Problem to work on: The number of lines in the records that include "absolute" is all you should give.

Records provided:
☆ ☆ ☆ ☆ ☆ ☆ ☆

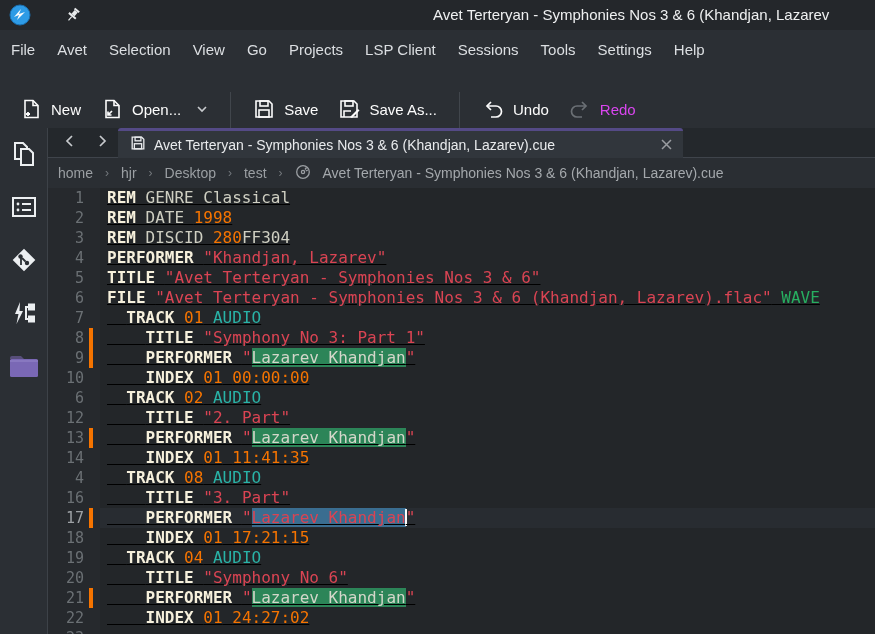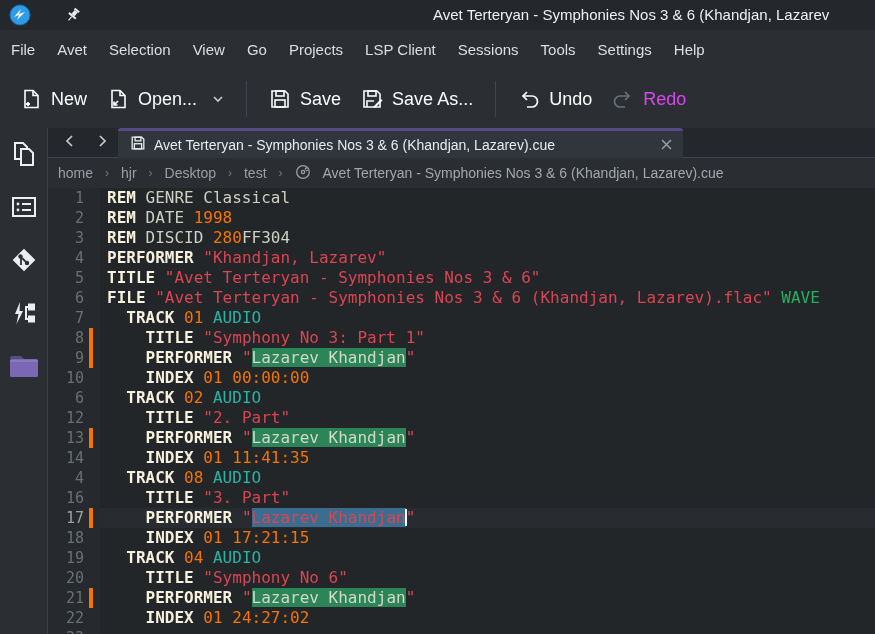--- a/index.html
+++ b/index.html
@@ -11,21 +11,21 @@
   .titlebar .appicon { position:absolute; left:9px; top:4px; }
   .titlebar .pinicon { position:absolute; left:64px; top:6px; }
   .titlebar .wintitle { position:absolute; left:433px; top:0; height:30px; line-height:30px;
     color:#eff0f1; font-size:15px; white-space:nowrap; overflow:hidden; width:442px; }
 
   
   .menubar { height:40px; background:#2b2f34; display:flex; align-items:center; color:#dcdfe2; font-size:15px; }
   .menu-item { padding:0 11px; height:28px; line-height:28px; cursor:default; }
 
   
-  .toolbar { height:58px; background:#2b2f34; display:flex; align-items:center; color:#fcfcfc; font-size:18px; }
+  .toolbar { height:58px; background:#2b2f34; display:flex; align-items:flex-end; color:#fcfcfc; font-size:15px; }
   .tbtn { display:flex; align-items:center; gap:9px; padding:8px 10px; border-radius:3px; }
   .tbtn svg { display:block; }
   .tbtn.first { margin-left:10px; }
   .tbtn .chev { margin-left:6px; }
   .tsep { width:1px; height:36px; background:#41464c; margin:0 12px; }
   .tbtn.disabled { color:#d946ef; }
 
   
   .main { display:flex; height:506px; }
   .sidebar { width:48px; background:#2b2f34; border-right:1px solid #3d4248;
@@ -50,21 +50,21 @@
   .crumb-sep { color:#74787d; font-size:12px; }
   .crumb-file { color:#a4a8ac; }
 
   
   .editor { flex:1; background:#232629; overflow:hidden;
     font-family:"DejaVu Sans Mono", monospace; font-size:16px; line-height:20px; }
   .row { display:flex; height:20px; white-space:pre; }
   .gut { width:52px; flex:none; background:#26292d; color:#6b7074; text-align:right;
     padding-right:16px; font-size:15px; position:relative; }
   .modbar { position:absolute; right:7px; top:0; width:4px; height:20px; background:var(--modified); }
-  .txt { flex:1; padding-left:7px; min-width:0; }
+  .txt { flex:1; padding-left:7px; min-width:0;text-decoration:underline; }
   .row.cur .txt { background:#282c31; }
   .row.cur .gut { color:#9da1a5; }
 
   .kw  { color:var(--kw); font-weight:bold; }
   .t   { color:var(--text); }
   .num { color:var(--num); }
   .str { color:var(--str); }
   .wav { color:var(--wav); }
   .aud { color:var(--aud); }
   .mat { background:var(--matbg); color:var(--mattext); }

☆ ☆ ☆ ☆ ☆ ☆ ☆

Answer box: 4